The Canadian Army continues to pay attention to the field of laser technology and has made greater progress. In fact, high-energy laser pointer technology has been widely used in welding. There are also other types of laser tools in the Canadian Army Arsenal, such as rangefinders, target capture systems, and visual alarm systems.
At the end of the 1960s, defense researchers in Quebec City, Canada made a disruptive breakthrough in the field of laser technology and developed a laser called CO2-TEA, which is used in many industries. The Canadian National Defense Research and Development Center is studying potential high-energy laser technology.
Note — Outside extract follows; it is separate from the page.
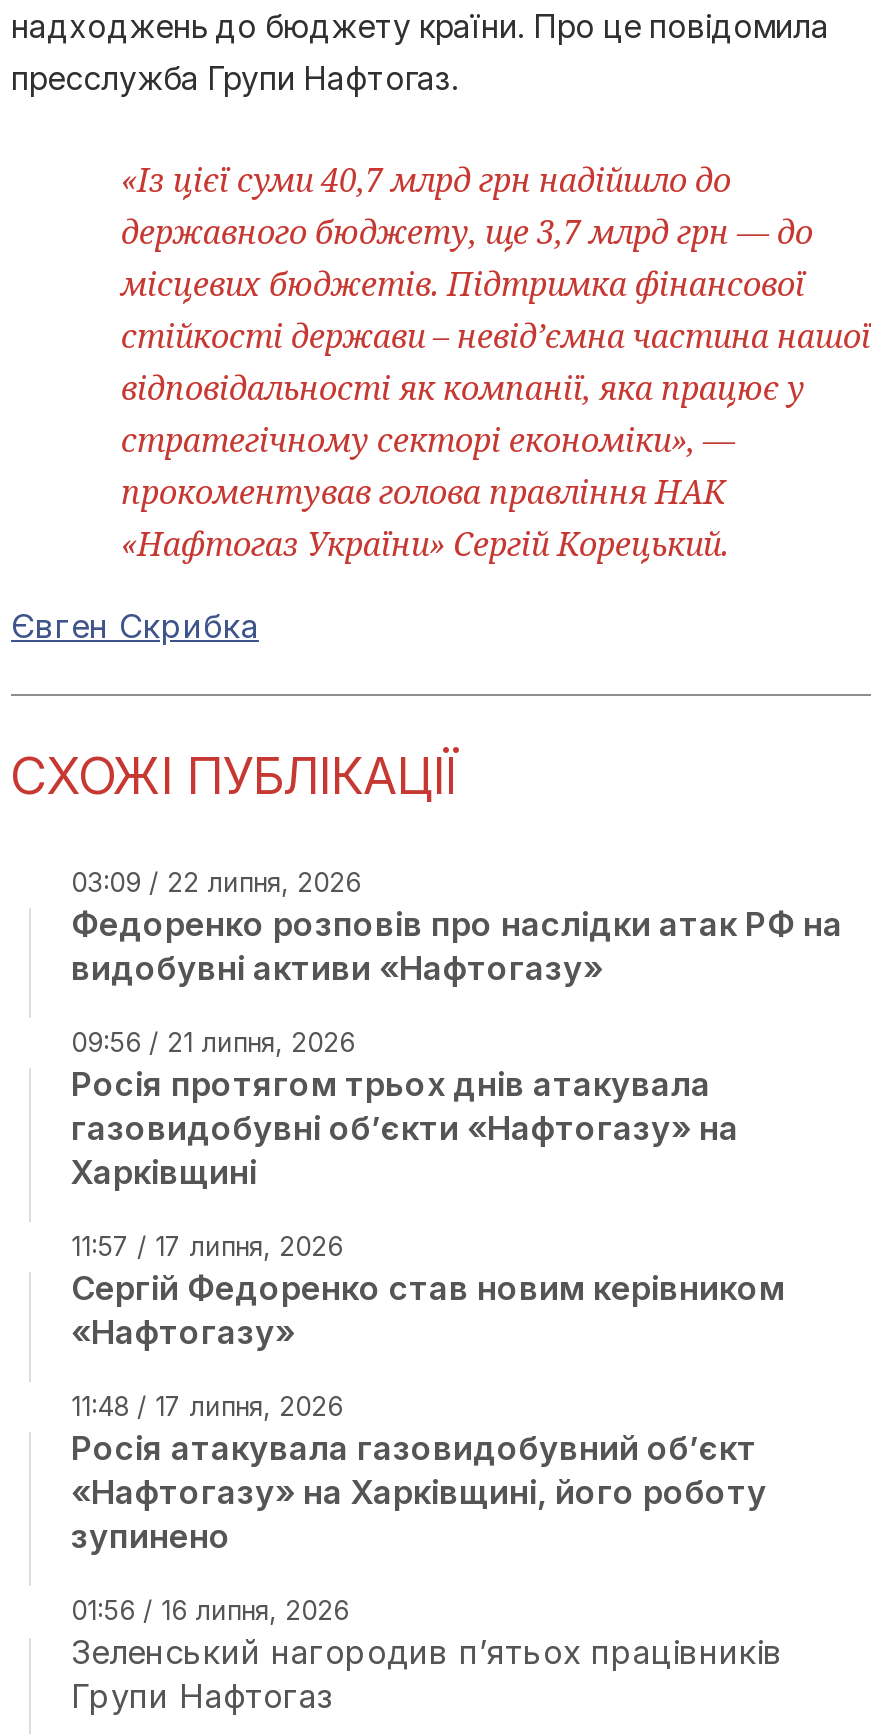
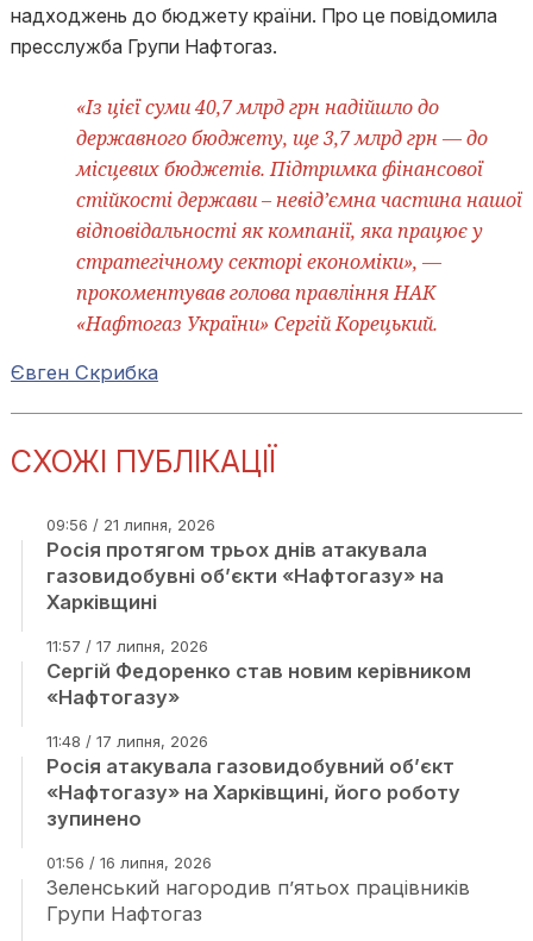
[71,866,843,988] 03:09 / 22 липня, 2026 | Федоренко розповів про наслідки атак РФ на | видобувні активи «Нафтогазу» -> none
The Canadian Army focuses on finding safer ways to deal with threats such as improvised explosive devices, unexploded ordnance and drones. The advantage of high-energy laser is to eliminate threats in time while protecting soldiers from harm. Its effective distance ranges from several meters to several hundred meters.
Large-scale attosecond scientific devices such as X-ray free electron lasers require precise synchronization of dozens of lasers and microwave sources on the system level at the level of attosecond level. The synchronization span exceeds several kilometers.” For this reason, scientists developed A set of optical timing synchronization system is adopted, and the mode-locked green laser pointer pulse sequence with extremely low noise is used as the timing signal. Through a stable optical fiber link, the timing signal is transmitted from the central base station to each terminal over a long distance, achieving high precision for the terminal laser and microwave source. To the best of our knowledge, this is the first long-distance synchronization of lasers and microwave oscillators under 1 femtosecond in the world.
The timing synchronization system of the free electron laser and the attosecond precision laser-microwave network will enable the next generation of X-ray free electron lasers and other attosecond large scientific devices to achieve their full potential. In addition, other high-precision time resolution requirements Applications such as ultra-stable optical clocks, gravitational wave detection, coherent optical antenna arrays, etc. can also benefit from this technology. All experiments of this project were completed in CFEL’s low-noise laser laboratory. CFEL is a cooperative organization of DESY, Hamburg University and Max Planck Institute. DESY, MIT and the University of Hamburg have jointly participated in this research project.